Cut motions and defence ministry — more noise and chaos in the offing

We are all set to witness more chaos and noise in the national assembly this week.

ISLAMABAD:
As I was leaving the parliament building on Monday evening I saw Senator Babar Awan rushing out of the upper house and pacing up and down the parliamentary lobbies. “He is looking for the law secretary,” a colleague whispered in my ears. He is no more the law minister but the government still asks him to deliver when caught in dire straits, my colleague added. It was but obvious that his talent was urgently required to suggest steps that could appease both opposition in the lower house and the Supreme Court on a ticklish issue.

Violating established parliamentary traditions, PML-N hawk Khawaja Saad Rafique forced the speaker to let him put a point of order, immediately after recitation from the Holy Quran. In his peculiar style of a street fighter, Saad asked why DG Rangers, Sindh, whose picket had brutally killed a young man in Karachi, has not yet been transferred despite a ruling to the effect by the chief justice.

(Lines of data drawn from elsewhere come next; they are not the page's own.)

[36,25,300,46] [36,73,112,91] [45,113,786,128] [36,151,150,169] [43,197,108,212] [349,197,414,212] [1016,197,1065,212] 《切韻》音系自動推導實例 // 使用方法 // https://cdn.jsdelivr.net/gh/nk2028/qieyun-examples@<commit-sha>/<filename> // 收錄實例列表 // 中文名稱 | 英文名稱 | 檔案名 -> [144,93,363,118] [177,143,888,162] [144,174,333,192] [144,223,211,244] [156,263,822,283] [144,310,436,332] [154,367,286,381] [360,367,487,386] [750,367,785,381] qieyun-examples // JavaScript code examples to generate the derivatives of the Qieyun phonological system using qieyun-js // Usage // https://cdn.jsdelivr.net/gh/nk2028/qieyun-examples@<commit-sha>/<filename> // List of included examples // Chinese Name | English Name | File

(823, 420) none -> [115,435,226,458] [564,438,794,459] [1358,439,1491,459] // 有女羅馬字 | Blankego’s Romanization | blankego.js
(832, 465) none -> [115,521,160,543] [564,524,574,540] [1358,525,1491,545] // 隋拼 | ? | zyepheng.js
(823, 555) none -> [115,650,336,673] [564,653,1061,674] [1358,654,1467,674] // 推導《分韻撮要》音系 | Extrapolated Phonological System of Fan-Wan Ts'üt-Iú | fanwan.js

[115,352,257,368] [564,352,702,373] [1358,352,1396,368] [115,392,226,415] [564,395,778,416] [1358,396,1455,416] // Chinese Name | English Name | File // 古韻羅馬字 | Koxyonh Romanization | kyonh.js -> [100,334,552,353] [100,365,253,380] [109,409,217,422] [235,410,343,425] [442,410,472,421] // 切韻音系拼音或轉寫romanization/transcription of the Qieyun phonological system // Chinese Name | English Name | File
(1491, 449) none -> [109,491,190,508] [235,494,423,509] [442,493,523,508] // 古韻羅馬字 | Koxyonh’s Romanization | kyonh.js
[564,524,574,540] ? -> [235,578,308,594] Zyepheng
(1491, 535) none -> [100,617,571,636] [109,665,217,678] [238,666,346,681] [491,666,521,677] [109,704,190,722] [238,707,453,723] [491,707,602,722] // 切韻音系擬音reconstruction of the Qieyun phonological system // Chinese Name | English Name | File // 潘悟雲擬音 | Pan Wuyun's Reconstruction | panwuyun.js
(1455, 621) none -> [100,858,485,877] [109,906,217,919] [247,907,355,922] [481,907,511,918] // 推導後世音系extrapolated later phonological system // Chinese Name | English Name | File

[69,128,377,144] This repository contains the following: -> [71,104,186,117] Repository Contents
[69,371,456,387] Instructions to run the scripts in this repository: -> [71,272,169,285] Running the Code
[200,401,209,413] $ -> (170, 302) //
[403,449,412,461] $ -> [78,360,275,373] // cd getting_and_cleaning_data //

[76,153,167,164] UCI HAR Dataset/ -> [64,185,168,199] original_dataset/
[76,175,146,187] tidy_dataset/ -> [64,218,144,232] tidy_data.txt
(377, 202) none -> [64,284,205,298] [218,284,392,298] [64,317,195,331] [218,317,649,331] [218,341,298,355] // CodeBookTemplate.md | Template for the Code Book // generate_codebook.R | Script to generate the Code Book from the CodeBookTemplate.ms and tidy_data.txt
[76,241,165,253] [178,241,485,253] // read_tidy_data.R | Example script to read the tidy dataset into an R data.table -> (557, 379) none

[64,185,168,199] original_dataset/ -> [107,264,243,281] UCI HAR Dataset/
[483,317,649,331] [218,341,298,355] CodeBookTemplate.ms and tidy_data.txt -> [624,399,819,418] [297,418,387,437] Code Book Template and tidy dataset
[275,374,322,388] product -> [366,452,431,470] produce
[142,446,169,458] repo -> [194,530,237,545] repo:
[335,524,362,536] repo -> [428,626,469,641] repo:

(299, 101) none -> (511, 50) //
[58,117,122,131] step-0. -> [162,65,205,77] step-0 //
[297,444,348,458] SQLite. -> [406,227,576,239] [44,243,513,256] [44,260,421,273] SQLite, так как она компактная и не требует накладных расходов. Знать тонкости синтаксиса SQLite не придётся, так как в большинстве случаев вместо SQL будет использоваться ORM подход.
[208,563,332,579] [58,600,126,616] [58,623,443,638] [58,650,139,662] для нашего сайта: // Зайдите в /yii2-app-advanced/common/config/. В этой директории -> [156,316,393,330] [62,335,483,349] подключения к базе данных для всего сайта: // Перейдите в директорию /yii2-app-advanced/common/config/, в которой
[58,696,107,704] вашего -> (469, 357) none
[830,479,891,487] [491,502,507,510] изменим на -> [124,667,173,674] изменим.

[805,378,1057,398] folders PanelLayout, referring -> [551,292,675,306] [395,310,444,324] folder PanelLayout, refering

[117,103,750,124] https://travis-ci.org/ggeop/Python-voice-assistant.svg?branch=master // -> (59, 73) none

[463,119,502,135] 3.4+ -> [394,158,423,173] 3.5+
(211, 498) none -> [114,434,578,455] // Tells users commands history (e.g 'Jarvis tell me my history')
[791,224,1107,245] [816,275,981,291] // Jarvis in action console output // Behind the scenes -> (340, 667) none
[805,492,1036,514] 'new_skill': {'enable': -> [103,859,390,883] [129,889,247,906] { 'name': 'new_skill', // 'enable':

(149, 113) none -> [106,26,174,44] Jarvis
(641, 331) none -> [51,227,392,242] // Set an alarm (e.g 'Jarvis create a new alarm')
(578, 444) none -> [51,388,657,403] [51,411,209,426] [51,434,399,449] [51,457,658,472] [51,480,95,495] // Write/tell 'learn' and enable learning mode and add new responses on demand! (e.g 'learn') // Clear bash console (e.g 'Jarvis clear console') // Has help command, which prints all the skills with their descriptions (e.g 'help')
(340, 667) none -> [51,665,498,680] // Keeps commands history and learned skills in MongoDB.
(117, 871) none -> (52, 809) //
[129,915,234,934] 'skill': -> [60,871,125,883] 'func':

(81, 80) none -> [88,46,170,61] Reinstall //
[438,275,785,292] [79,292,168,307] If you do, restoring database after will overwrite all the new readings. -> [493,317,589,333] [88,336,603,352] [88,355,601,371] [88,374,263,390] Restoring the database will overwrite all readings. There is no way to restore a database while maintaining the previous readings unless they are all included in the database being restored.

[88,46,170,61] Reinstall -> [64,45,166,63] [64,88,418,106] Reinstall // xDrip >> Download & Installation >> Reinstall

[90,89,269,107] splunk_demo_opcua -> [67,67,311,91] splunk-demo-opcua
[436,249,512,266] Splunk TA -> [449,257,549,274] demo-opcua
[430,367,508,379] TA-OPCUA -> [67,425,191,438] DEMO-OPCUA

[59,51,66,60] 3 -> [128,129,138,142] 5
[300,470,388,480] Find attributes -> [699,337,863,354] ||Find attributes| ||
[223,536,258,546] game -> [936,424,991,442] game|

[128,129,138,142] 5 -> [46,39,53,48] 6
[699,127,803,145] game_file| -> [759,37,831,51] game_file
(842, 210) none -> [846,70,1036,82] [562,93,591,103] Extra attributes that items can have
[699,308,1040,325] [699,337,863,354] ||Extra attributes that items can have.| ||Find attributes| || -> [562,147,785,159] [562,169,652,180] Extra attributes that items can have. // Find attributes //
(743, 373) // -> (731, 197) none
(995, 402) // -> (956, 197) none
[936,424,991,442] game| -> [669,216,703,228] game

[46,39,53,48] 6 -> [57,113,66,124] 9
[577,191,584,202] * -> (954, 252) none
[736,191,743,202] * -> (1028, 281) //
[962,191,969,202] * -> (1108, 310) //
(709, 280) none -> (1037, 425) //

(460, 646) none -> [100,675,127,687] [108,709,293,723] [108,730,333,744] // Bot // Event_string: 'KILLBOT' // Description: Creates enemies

The Sindh government had announced that it would appeal against the CJ’s orders but it did not. The buck was passed on to the federal government, presumably because the interior ministry is the real regulator of Rangers’ postings and transfers. The interior minister did not seem in a hurry to take a decision.

The soft-spoken Fehmida Mirza felt helpless to make the opposition understand that issues through points of order could only be aired after the question hour. That compelled the prime minister to launch Syed Khurshid Shah to pacify the opposition. Shah Sahib is an acknowledged manipulator. His humility is killing and he always acts as if going an extra mile to accommodate the opposition.

But the fact is DG Ranger, Sindh could only be transferred by the interior minister and Senator Rehman Malik takes directions from nobody, especially those considered as ‘Gilani’s cronies’ in the cabinet. Without the authority to commit on the matter, Shah could only deliver a yawn-inducing lecture on parliamentary etiquettes. When it failed to take off, Shah Sahib switched to point-scoring. He laboured hard to remind the opposition that the Pakistan Peoples Party had already been submitting itself to courts’ verdicts, even if they were often clearly biased. The prime minister also helped him by supplying him with hastily jotted down points. That didn’t work as well. The PML-N walked out in protest and Shah Sahib was sent by the speaker to bring them back. Eventually, the PML-N legislators returned to the house and Awan’s frantic search for the law secretary clearly indicated that the government brought them back with firm assurance of moving on the DG Rangers’ issue.


Even after transferring the DG Rangers, however, I don’t think the government would be able to get the PML-N back into ‘friendly opposition’ mode as the June 30 deadline given by Nawaz Sharif for setting up an ‘independent commission’ to probe the Abbottabad episode is only two weeks away and the ruling coalition does not seem to have made up its mind so far one way or the other. And then what about another crisis, that is about to begin, probably from Tuesday evening?

From today the National Assembly would begin considering cut motions. Through these cut motions public representatives weigh performance of a particular ministry against allocations demanded. The government justifiably fears that the opposition would use the occasion to discuss in real depth the defence ministry’s demands. And in order to prevent the debate turning into an acrimonious talk show, the government has evolved a strategy. Since Friday evening, the sweet-talking Syed from Sukkur, Khurshid Shah has put this strategy to work by holding a series of lengthy meetings with various PML-N leaders.

With folded hands and voice dripping with earnestness Syed Khurshid Shah has been pleading with the PML-N stalwarts that “only three to four speeches, that too brief and not very harsh” should be delivered on cut motions related to the ministry of defence. When the opposition legislators refuse to oblige, Shah Sahib switches to a gloomy mode and with ominous pauses and sighs starts recollecting the events throughout the 1990s.

He keeps beseeching the PML-N legislators to carefully read and fathom ‘the message,’ wrapped in a press release issued at the end of a corps commanders’ meeting in Rawalpindi last Thursday, but to no avail so far.  So, we are all set to witness more chaos and noise in the national assembly this week, as opposition members mount a scathing scrutiny of things our praetorian masters do.

Published in The Express Tribune, June 14th, 2011.